Exercise requirements -> Set down a true copy of the data, with all pictures left out.

Provided information ->
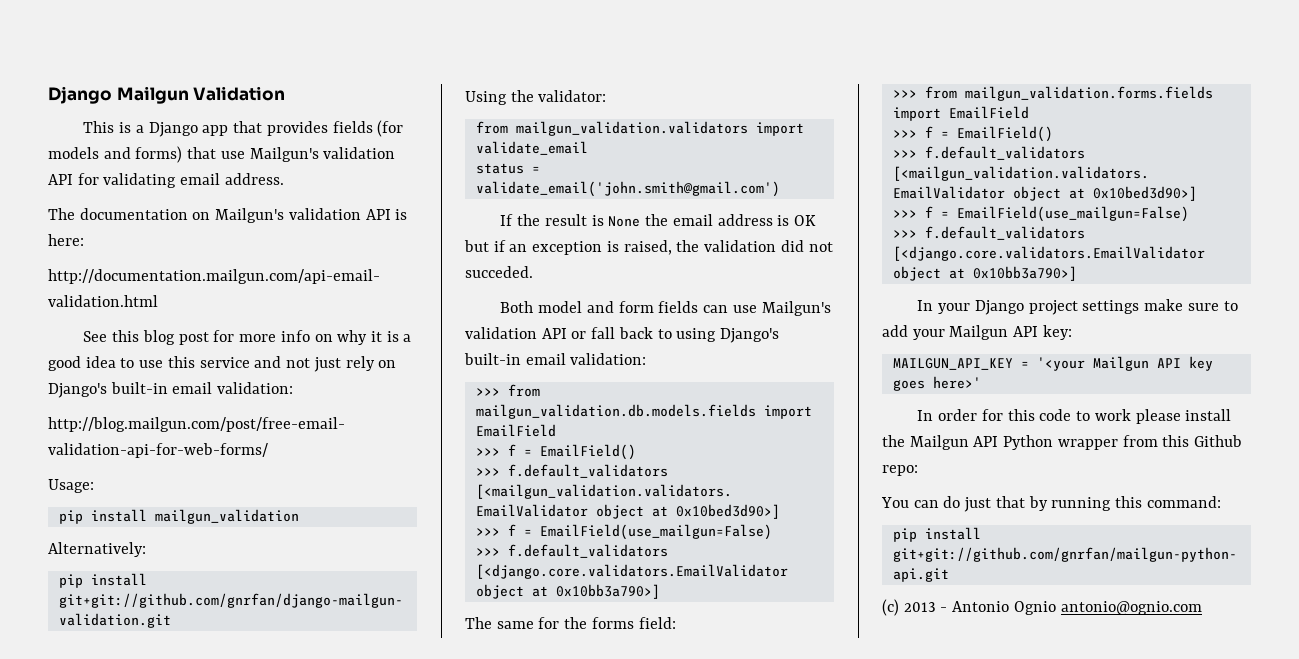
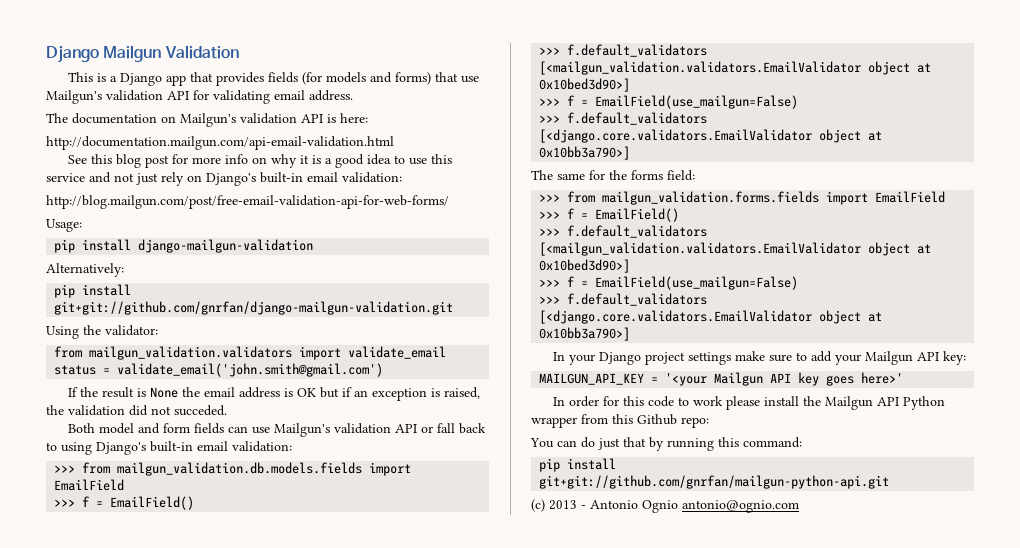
[154,509,299,524] mailgun_validation -> [138,239,314,253] django-mailgun-validation

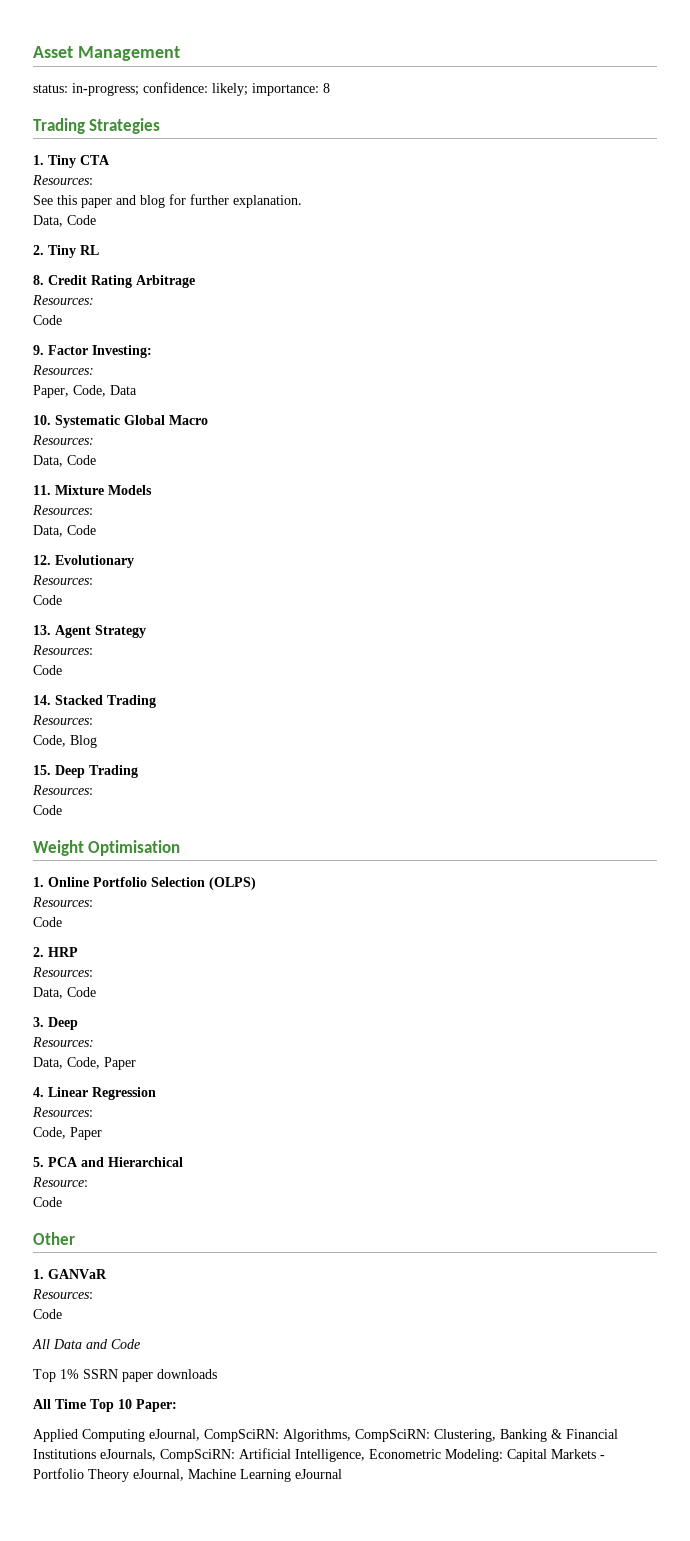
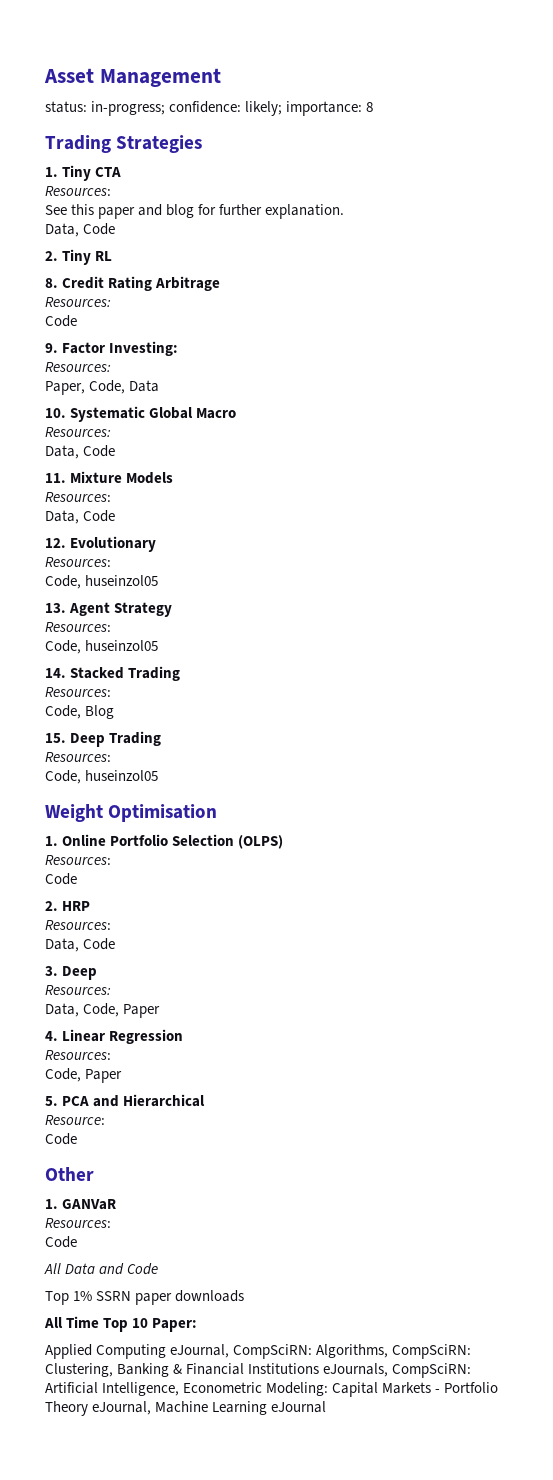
[33,595,62,605] Code -> [45,575,159,589] Code, huseinzol05
[33,665,62,675] Code -> [45,640,159,654] Code, huseinzol05
[33,805,62,815] Code -> [45,770,159,784] Code, huseinzol05

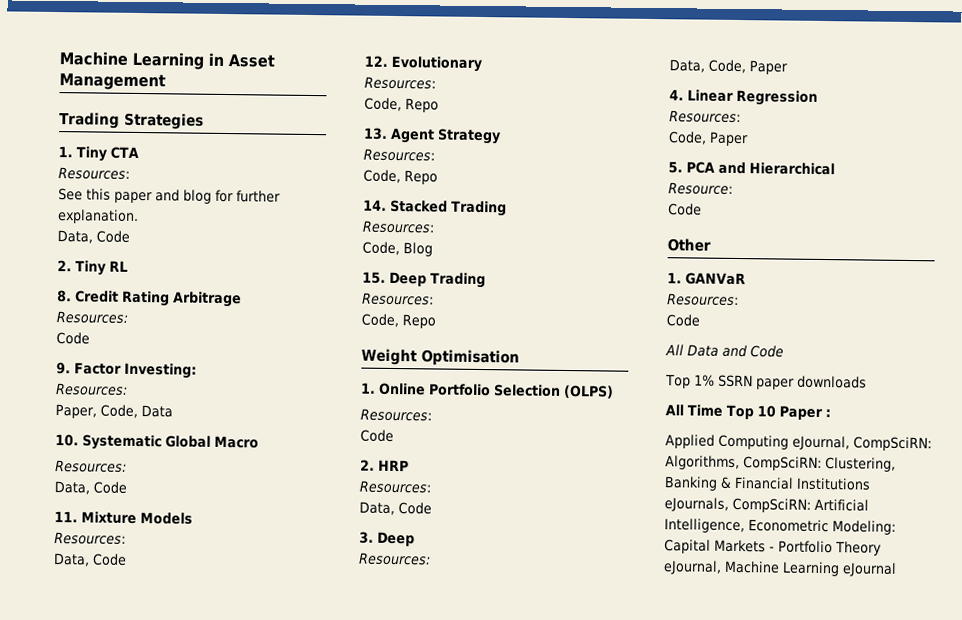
(44, 75) none -> [59,51,224,70] Machine Learning in
[45,101,374,116] // status: in-progress; confidence: likely; importance: 8 -> (166, 82) none
[85,575,159,586] huseinzol05 -> [405,98,439,113] Repo
[85,640,159,651] huseinzol05 -> [404,170,438,185] Repo
[85,770,159,781] huseinzol05 -> [402,314,436,329] Repo
[152,1318,198,1332] Paper: -> [778,405,831,421] Paper :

The completed task ->
[154,509,299,524] mailgun_validation -> [138,239,314,253] django-mailgun-validation

[33,595,62,605] Code -> [45,575,159,589] Code, huseinzol05
[33,665,62,675] Code -> [45,640,159,654] Code, huseinzol05
[33,805,62,815] Code -> [45,770,159,784] Code, huseinzol05

(44, 75) none -> [59,51,224,70] Machine Learning in
[45,101,374,116] // status: in-progress; confidence: likely; importance: 8 -> (166, 82) none
[85,575,159,586] huseinzol05 -> [405,98,439,113] Repo
[85,640,159,651] huseinzol05 -> [404,170,438,185] Repo
[85,770,159,781] huseinzol05 -> [402,314,436,329] Repo
[152,1318,198,1332] Paper: -> [778,405,831,421] Paper :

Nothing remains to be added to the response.